I dati del Report FNP CISL Lombardia 2026 offrono uno spaccato significativo anche sulla realtà provinciale, che per molti aspetti si distingue nettamente dalla media regionale, con luci e ombre che meritano una lettura attenta.
La provincia di Sondrio, ricompresa nell’ATS Montagna, presenta la quota più alta di over 65 sull’intera popolazione lombarda: il 26%, contro una media regionale del 23,84%. Un dato che non sorprende chi conosce la struttura demografica dei territori montani, ma che rende ancora più urgente la tenuta del sistema di welfare locale.
Sul fronte dell’offerta residenziale, il territorio può contare su 38 RSA — 37 private e una pubblica — con 2.986 posti letto autorizzati, pari al 3,92% degli over 65 residenti. Un rapporto superiore alla media lombarda (2,85%) e ben al di sopra di quello nazionale (2,33%), che testimonia una buona dotazione strutturale storica. Le rette, inoltre, si confermano le più contenute di tutta la Lombardia: la minima giornaliera è di 60,17 euro e la massima di 66,52 euro, contro medie regionali rispettivamente di 72,29 e 79,82 euro. Per i posti solventi la retta media è di 75,32 euro, quasi 16 euro in meno del dato lombardo.

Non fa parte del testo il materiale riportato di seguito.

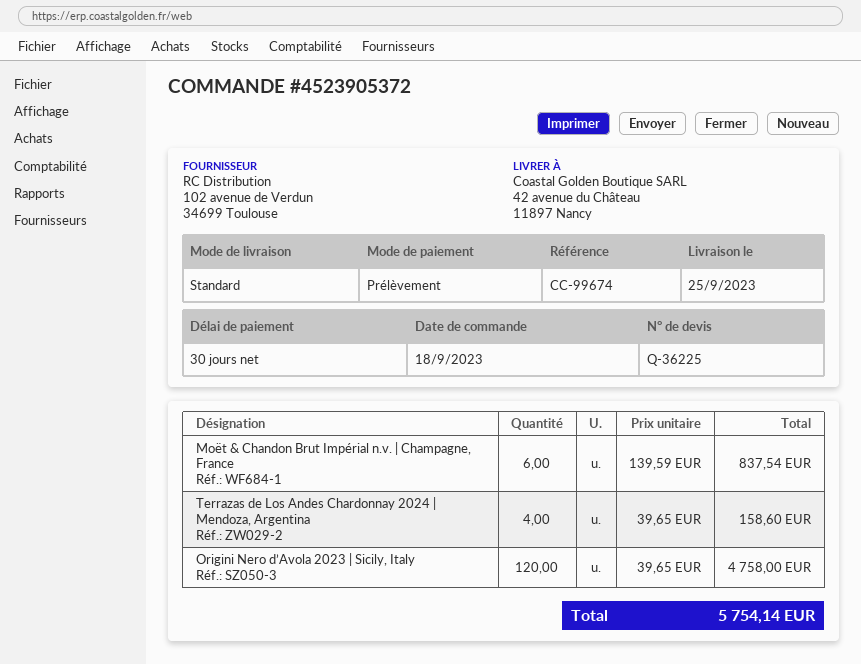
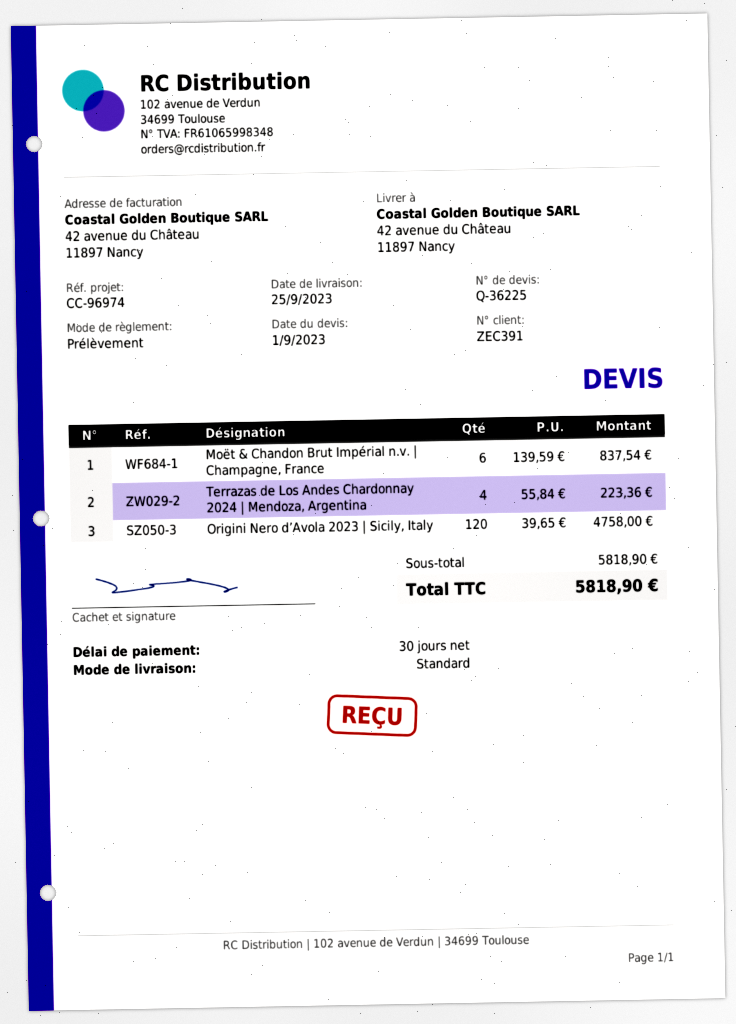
reference: CC-99674 -> CC-96974
Terrazas de Los Andes Chardonnay 2024 | Mendoza, Argentina: 4 x 39.65 = 158.60 -> 4 x 55.84 = 223.36
total: 5754.14 -> 5818.90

Questi elementi positivi, tuttavia, vanno letti insieme a un segnale d’allarme che il Report rende evidente con tutta la sua forza: le domande in lista d’attesa nell’ATS Montagna sono cresciute del 42% in un solo anno, il tasso di incremento più alto di tutta la Lombardia, passando da 9.794 a 14.036 domande. Un dato che, come sottolinea lo stesso Report, riflette in misura significativa il fenomeno delle cosiddette “migrazioni”: famiglie provenienti da altre province — dove le rette sono sensibilmente più elevate — che cercano sistemazione nelle strutture del nostro territorio per ragioni di sostenibilità economica. A questo quadro si aggiunge un ulteriore elemento critico: la carenza di personale, in particolare ASA, OSS e infermieri, che in alcuni casi costringe le strutture a limitare l’attività o persino a chiudere interi reparti.
«È un fenomeno che ci preoccupa e che chiama in causa scelte di programmazione territoriale precise», dichiara Claudia Medda, Segretaria della FNP CISL Sondrio. «Il nostro territorio ha saputo mantenere rette accessibili, e questo è un valore da preservare. Ma se la pressione della domanda continua a crescere a questo ritmo, rischiamo di mettere sotto stress un sistema che regge anche grazie alle sue dimensioni contenute e alla rete di solidarietà locale. Chiediamo a Regione Lombardia e all’ATS Montagna di monitorare con attenzione questo fenomeno e di garantire che i posti letto contrattualizzati siano prioritariamente destinati ai residenti del territorio.»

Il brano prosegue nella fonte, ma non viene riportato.